At the same time it should be remembered that not every statement made by a Church leader past or present necessarily constitutes doctrine. It is commonly understood in the church that a statement made by one leader on a single occasion often represents a personal, though well considered, opinion not meant to be official or binding for the whole Church. The Prophet Joseph Smith taught that a prophet is a prophet only when he is acting as such. —(Click here to continue) [4]
There is an important principle that governs the doctrine of the Church. The doctrine is taught by all 15 members of the First Presidency and Quorum of the Twelve. It is not hidden in an obscure paragraph of one talk. True principles are taught frequently and by many. Our doctrine is not difficult to find. The leaders of the Church are honest but imperfect men. Remember the words of Moroni: "Condemn me not because of mine imperfection, neither my father … ; but rather give thanks unto God that he hath made manifest unto you our imperfections, that ye may learn to be more wise than we have been." (Mormon 9:31) —(Click here to continue) [5]
Some people are fond of imposing their absolutist assumptions on the Church. Many hold inerrantist beliefs about scriptures or prophets, and assume that the Mormons have similar views. They therefore insist—without reason—that any statement by any Latter-day Saint Church leader represents Mormon doctrine and is thus something that is secretly believed, or that should be believed, by Mormons.
Joseph Smith defined our fundamental core doctrine:
The fundamental principles of our religion are the testimony of the Apostles and Prophets, concerning Jesus Christ, that He died, was buried, and rose again the third day, and ascended into heaven; and all other things which pertain to our religion are only appendages to it.
—Teachings of the Prophet Joseph Smith, p. 121.
Otherwise, Joseph Smith left clear revelation that the canonized scriptures should govern the Church (D&C 42: 12-13, 56-60; 104:58-59), after having been submitted to and approved by all members of the First Presidency and Quorum of the Twelve (D&C 107:27), and submitted to the general body of the Church for ratification (D&C 26:2; 28:13).

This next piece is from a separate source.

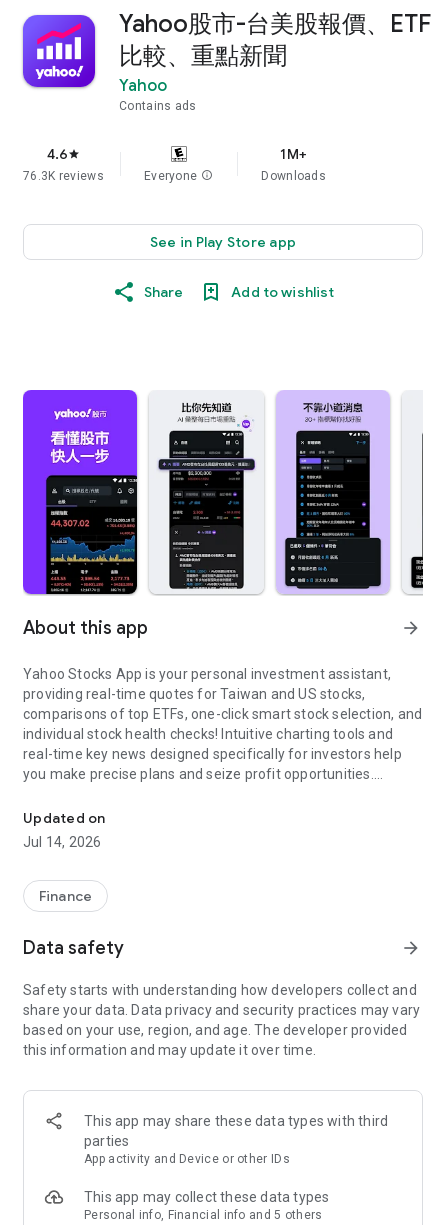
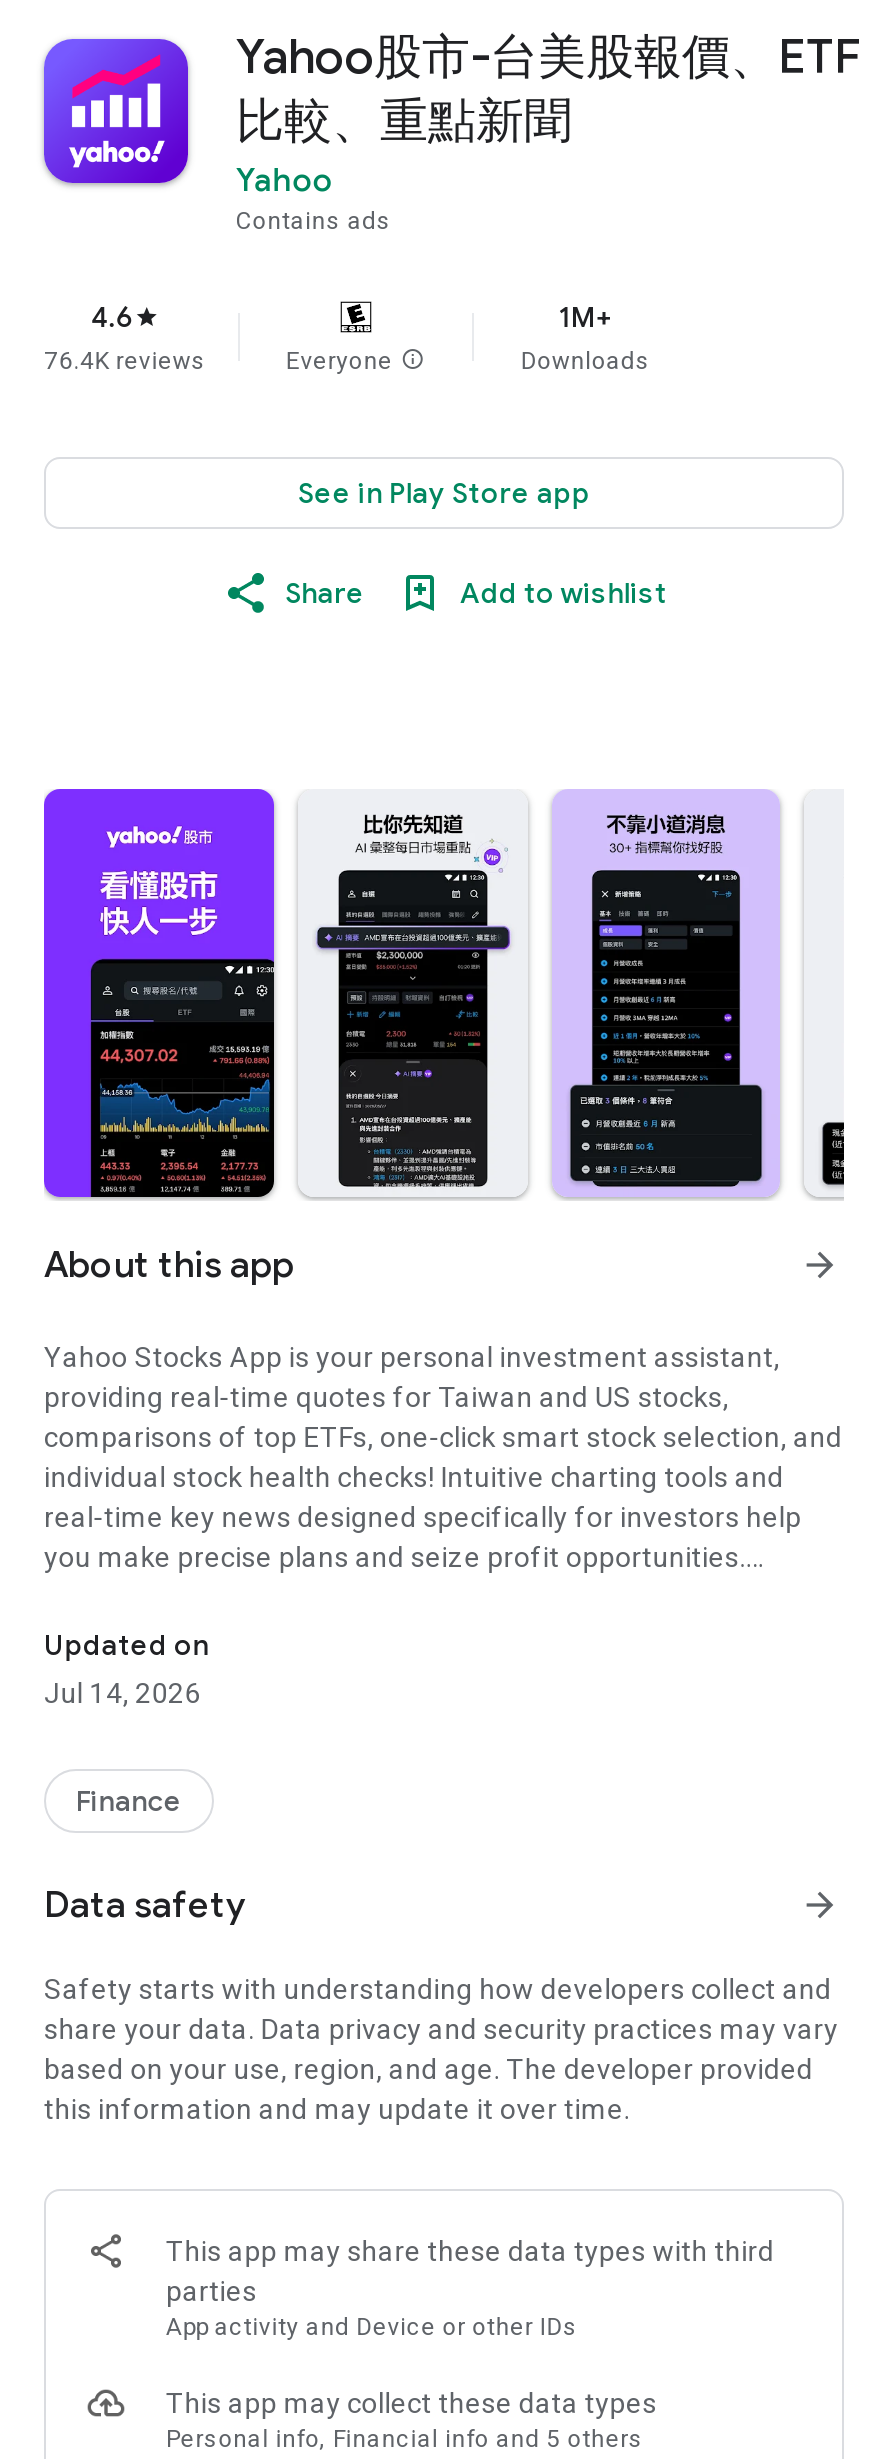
- 76.3K reviews
+ 76.4K reviews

President George Q. Cannon (counselor in the First Presidency) explained that the scriptures are the only source of official doctrine, coupled with later revelation to the prophets that has been presented to the Church and sustained:
I hold in my hand the Book of Doctrine and Covenants, and also the book, The Pearl of Great Price, which books contain revelations of God. In Kirtland, the Doctrine and Covenants in its original form, as first printed, was submitted to the officers of the Church and the members of the Church to vote upon. As there have been additions made to it by the publishing of revelations which were not contained in the original edition, it has been deemed wise to submit these books with their contents to the conference, to see whether the conference will vote to accept the books and their contents as from God, and binding upon us as a people and as a Church. [6]

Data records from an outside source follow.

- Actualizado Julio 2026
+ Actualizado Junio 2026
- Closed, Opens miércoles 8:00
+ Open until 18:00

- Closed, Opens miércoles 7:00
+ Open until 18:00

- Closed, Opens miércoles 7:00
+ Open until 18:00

B.H. Roberts further explained that only those things within the Standard Works and those presented for a sustaining vote by the First Presidency and Council of the Twelve Apostles is binding upon the Church and its members:
The Church has confined the sources of doctrine by which it is willing to be bound before the world to the things that God has revealed, and which the Church has officially accepted, and those alone. These would include the Bible, the Book of Mormon, the Doctrine and Covenants, the Pearl of Great Price; these have been repeatedly accepted and endorsed by the Church in general conference assembled, and are the only sources of absolute appeal for our doctrine. [7]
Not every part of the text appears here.